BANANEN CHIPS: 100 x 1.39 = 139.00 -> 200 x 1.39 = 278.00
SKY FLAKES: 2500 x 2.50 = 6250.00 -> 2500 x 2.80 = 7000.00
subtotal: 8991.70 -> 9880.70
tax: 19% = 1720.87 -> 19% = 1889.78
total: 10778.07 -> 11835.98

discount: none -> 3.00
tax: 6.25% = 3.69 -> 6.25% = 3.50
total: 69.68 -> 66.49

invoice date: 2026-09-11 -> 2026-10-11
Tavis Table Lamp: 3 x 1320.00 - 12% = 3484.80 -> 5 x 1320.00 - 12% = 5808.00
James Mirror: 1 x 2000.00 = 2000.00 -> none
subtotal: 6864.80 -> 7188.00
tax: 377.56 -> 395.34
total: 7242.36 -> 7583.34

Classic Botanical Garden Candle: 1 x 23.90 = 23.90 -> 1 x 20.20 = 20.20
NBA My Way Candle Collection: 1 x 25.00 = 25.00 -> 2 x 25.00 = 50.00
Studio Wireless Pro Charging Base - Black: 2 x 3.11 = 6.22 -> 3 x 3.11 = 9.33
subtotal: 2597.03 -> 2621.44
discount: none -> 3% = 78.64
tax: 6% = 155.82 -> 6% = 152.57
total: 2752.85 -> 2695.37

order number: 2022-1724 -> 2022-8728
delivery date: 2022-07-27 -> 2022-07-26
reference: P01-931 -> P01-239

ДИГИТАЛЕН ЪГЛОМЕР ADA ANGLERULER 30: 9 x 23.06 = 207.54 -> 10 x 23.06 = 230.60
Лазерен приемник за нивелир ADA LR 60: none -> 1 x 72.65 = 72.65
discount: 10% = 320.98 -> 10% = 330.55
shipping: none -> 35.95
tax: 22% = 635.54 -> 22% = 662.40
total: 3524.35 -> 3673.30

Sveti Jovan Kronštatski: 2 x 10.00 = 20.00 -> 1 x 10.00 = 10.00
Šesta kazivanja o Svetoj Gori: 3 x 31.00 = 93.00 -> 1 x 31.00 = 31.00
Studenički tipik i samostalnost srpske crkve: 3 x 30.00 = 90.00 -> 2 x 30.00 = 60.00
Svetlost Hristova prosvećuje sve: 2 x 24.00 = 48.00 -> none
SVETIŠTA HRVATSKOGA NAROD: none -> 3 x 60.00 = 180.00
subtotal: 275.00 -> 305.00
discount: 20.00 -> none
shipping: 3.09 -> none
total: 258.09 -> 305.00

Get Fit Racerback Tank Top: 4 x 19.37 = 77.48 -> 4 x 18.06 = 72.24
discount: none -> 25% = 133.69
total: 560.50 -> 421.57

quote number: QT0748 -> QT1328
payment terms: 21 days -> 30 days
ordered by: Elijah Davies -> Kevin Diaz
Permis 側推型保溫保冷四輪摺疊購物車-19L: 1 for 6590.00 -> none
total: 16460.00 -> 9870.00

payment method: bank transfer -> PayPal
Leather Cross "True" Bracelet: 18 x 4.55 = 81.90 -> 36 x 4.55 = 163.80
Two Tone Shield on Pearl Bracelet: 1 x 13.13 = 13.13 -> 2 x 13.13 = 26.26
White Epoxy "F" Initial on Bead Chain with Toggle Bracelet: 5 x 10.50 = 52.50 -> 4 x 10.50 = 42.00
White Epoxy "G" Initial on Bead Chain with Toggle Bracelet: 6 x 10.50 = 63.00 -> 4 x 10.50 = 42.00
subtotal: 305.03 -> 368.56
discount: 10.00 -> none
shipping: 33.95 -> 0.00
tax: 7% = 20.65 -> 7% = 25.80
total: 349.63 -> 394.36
########################################
Your response should be the lines of the entries above that include the string "Candle".

Classic Botanical Garden Candle: 1 x 23.90 = 23.90 -> 1 x 20.20 = 20.20
NBA My Way Candle Collection: 1 x 25.00 = 25.00 -> 2 x 25.00 = 50.00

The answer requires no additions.